El intento del gobierno de Peña Nieto y de la clase política en general por mantenerse en esa negación y tratar, en los hechos, de rehacer la legitimidad y la legalidad mediante la coerción y el uso de la fuerza, hará cada vez más terrible la violencia. A la anomia del derecho hipertrofiado agregará la de los Estados totalitarios.

Devolverle la vida a un país que ha llegado a esos niveles de desequilibrio y deterioro de la tradición ético-política de Occidente, sólo es posible ya mediante una revolución que permita instaurar un gobierno legítimo que rehaga la legalidad y la ponga a la par de la legitimidad; una revolución que, como sucedió en la Inda de Gandhi o en la Filipinas de Corazón Aquino, sea no-violenta. Sólo una revolución así, que haga de sus medios un ejemplo de ética-política en la lucha por refundar una nación, puede garantizar –como dice Giorgio Agamben– que los principios de legitimidad y legalidad (que a lo largo de la tradición de Occidente han recibido el nombre de derecho natural y derecho positivo, de poder espiritual y poder temporal o, en la Roma antigua, de auctoritas y potestas) vuelvan a equilibrarse y a caminar juntos sin pretender subordinarse uno a otro y sin coincidir jamás.

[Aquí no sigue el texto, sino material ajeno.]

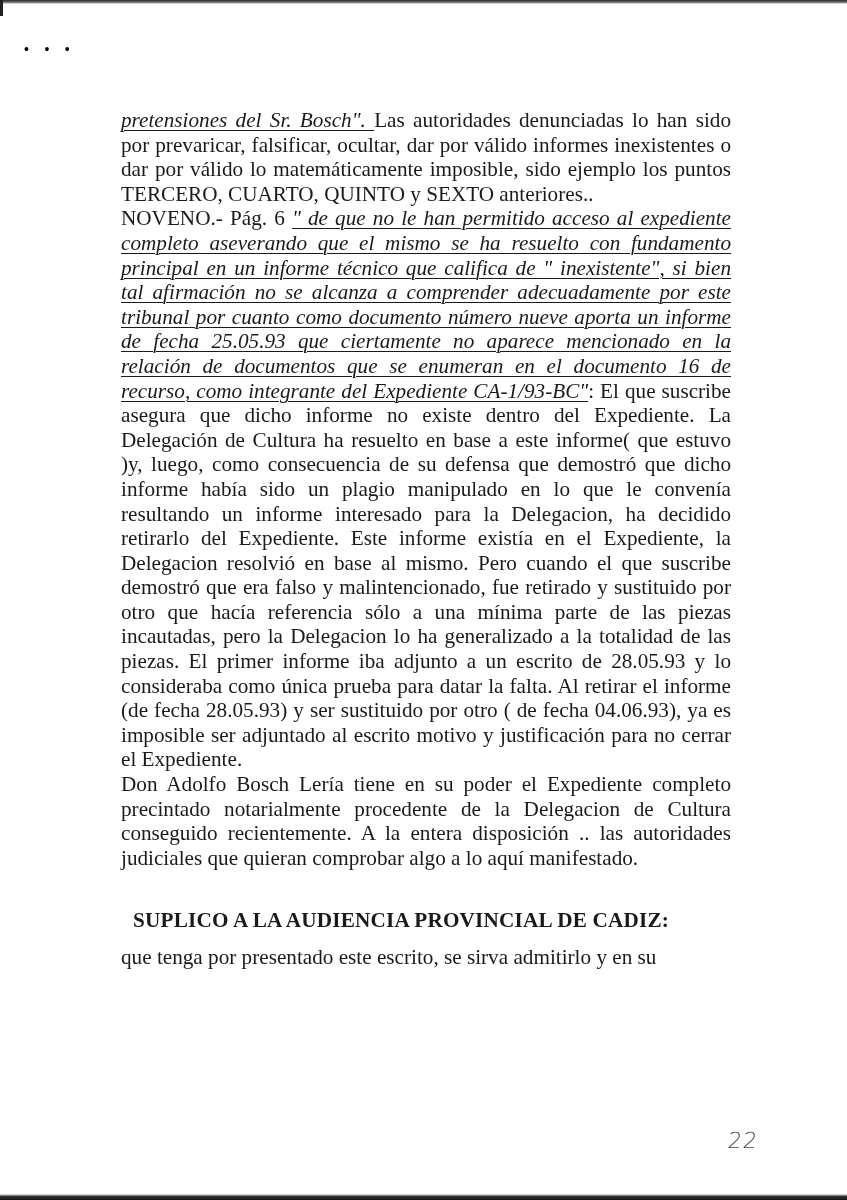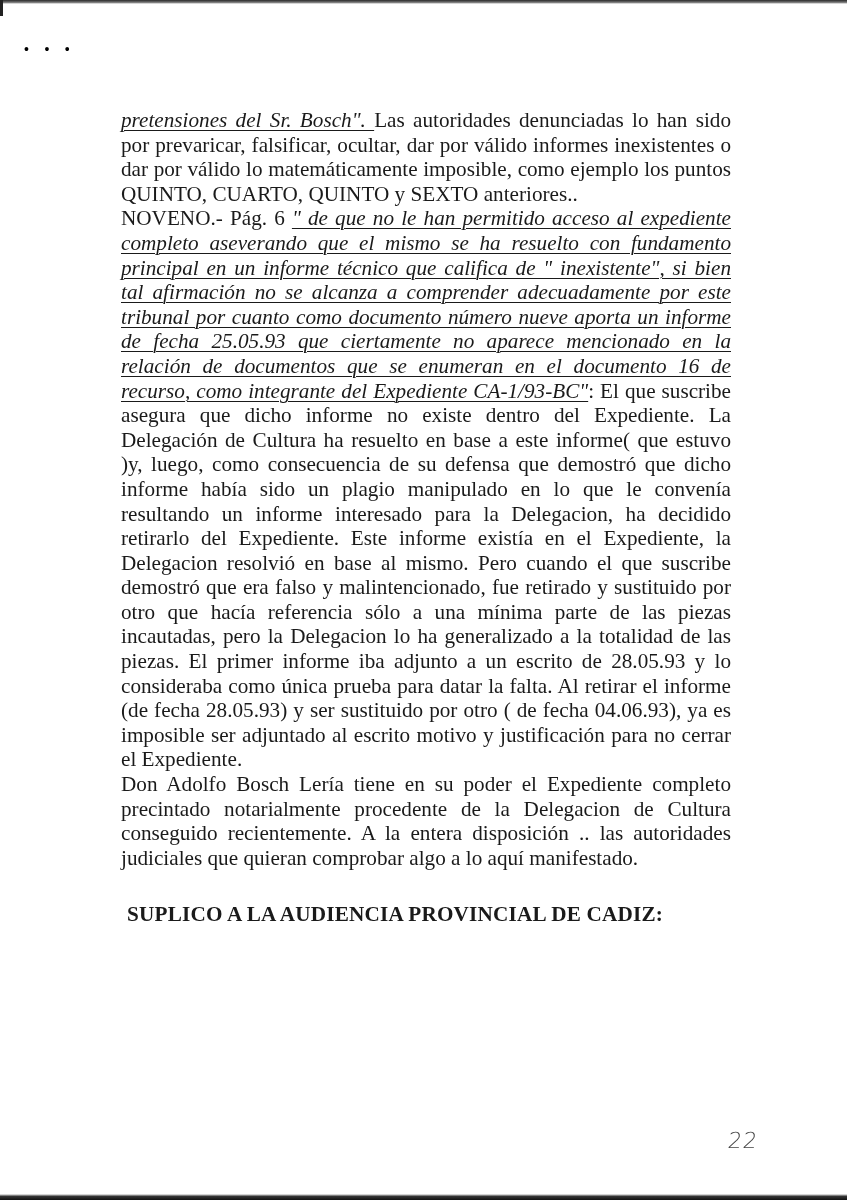--- a/index.html
+++ b/index.html
@@ -61,21 +61,21 @@
     text-underline-offset: 3px;
   }
   .b {
     font-weight: normal;
   }
   .gap {
     height: 26px;
   }
   .supplico-title {
     font-weight: bold;
-    margin: 6px;
+    margin: 12px;
     letter-spacing: 0.2px;
   }
   .handwritten-number {
     position: absolute;
     left: 728px;
     top: 1128px;
     font-family: "DejaVu Sans", sans-serif;
     font-size: 22px;
     font-weight: 300;
     color: #444;
@@ -87,30 +87,31 @@
 <body>
 
 <div class="scan-top"></div>
 <div class="scan-corner"></div>
 
 <div class="punch-marks">• • •</div>
 
 <div class="page">
 
   <p class="para">
-    <span class="ul-it">pretensiones del Sr. Bosch". </span><span>Las autoridades denunciadas lo han sido por prevaricar, falsificar,  ocultar, dar por válido informes inexistentes o dar por válido lo  matemáticamente imposible, como ejemplo los puntos QUINTO, CUARTO, QUINTO y SEXTO anteriores..</span>
+    <span class="ul-it">pretensiones del Sr. Bosch". </span><span>Las autoridades denunciadas lo han sido por prevaricar, falsificar,  ocultar, dar por válido informes inexistentes o dar por válido lo  matemáticamente imposible, sido ejemplo los puntos TERCERO, CUARTO, QUINTO y SEXTO anteriores..</span>
   </p>
 
   <p class="para">
     <span class="b">NOVENO.-</span><span> Pág. 6 </span><span class="ul-it">" de que no le han permitido acceso al expediente completo aseverando que el mismo se ha resuelto con fundamento principal en un informe técnico que califica de " inexistente", si bien tal afirmación no se alcanza a comprender adecuadamente por este tribunal por cuanto como documento número nueve aporta un informe de fecha 25.05.93 que ciertamente no aparece mencionado en la relación de documentos que se enumeran en el documento 16 de recurso, como integrante del Expediente CA-1/93-BC"</span><span>: El que suscribe asegura que dicho informe no existe dentro del Expediente. La Delegación de Cultura ha resuelto en base a este informe( que estuvo )y,  luego, como consecuencia de su defensa que demostró que dicho informe había sido un plagio manipulado en lo que le convenía resultando un informe interesado para la Delegacion, ha decidido retirarlo del Expediente. Este informe existía en el Expediente, la Delegacion resolvió en base al mismo. Pero cuando el que suscribe demostró que era falso y malintencionado, fue retirado y sustituido por otro que hacía referencia sólo a una mínima parte de las piezas incautadas, pero la Delegacion lo ha generalizado a la totalidad de las piezas. El primer informe iba adjunto a un escrito de 28.05.93 y lo consideraba como única prueba para datar la </span><span class="b">falta. Al retirar el informe (de fecha 28.05.93) y ser sustituido por otro ( de fecha 04.06.93), ya es</span><span> imposible ser adjuntado al escrito motivo y justificación para no cerrar el Expediente.</span>
   </p>
 
   <p class="para">Don Adolfo Bosch Lería tiene en su poder el Expediente completo precintado notarialmente procedente de la Delegacion de Cultura conseguido recientemente. A la entera disposición .. las autoridades judiciales que quieran comprobar algo a lo aquí manifestado.</p>
 
   <div class="gap"></div>
 
   <p class="supplico-title">SUPLICO A LA AUDIENCIA PROVINCIAL DE CADIZ:</p>
+  <p class="para">que tenga por presentado este escrito, se sirva admitirlo y en su</p>
 
 </div>
 
 <div class="handwritten-number">22</div>
 
 <div class="scan-bottom"></div>
 
 </body></html>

De otra manera el Estado en México sobrevivirá, pero bajo la forma de un gobierno penitenciario donde los condenados, como en las grandes alegorías de Kafka, somos todos que nunca sabremos por qué se nos condena. Un gobierno así es, como esas mismas alegorías lo muestran, propiamente infernal.

Además opino que hay que respetar los Acuerdos de San Andrés, detener la guerra, liberar a José Manuel Mireles, a sus autodefensas y a todos los presos políticos, hacer justicia a las víctimas de la violencia, juzgar a gobernadores y funcionarios criminales, boicotear las elecciones, devolverle su programa a Carmen Aristegui y exhumar e identificar los cuerpos de las fosas de Tetelcingo.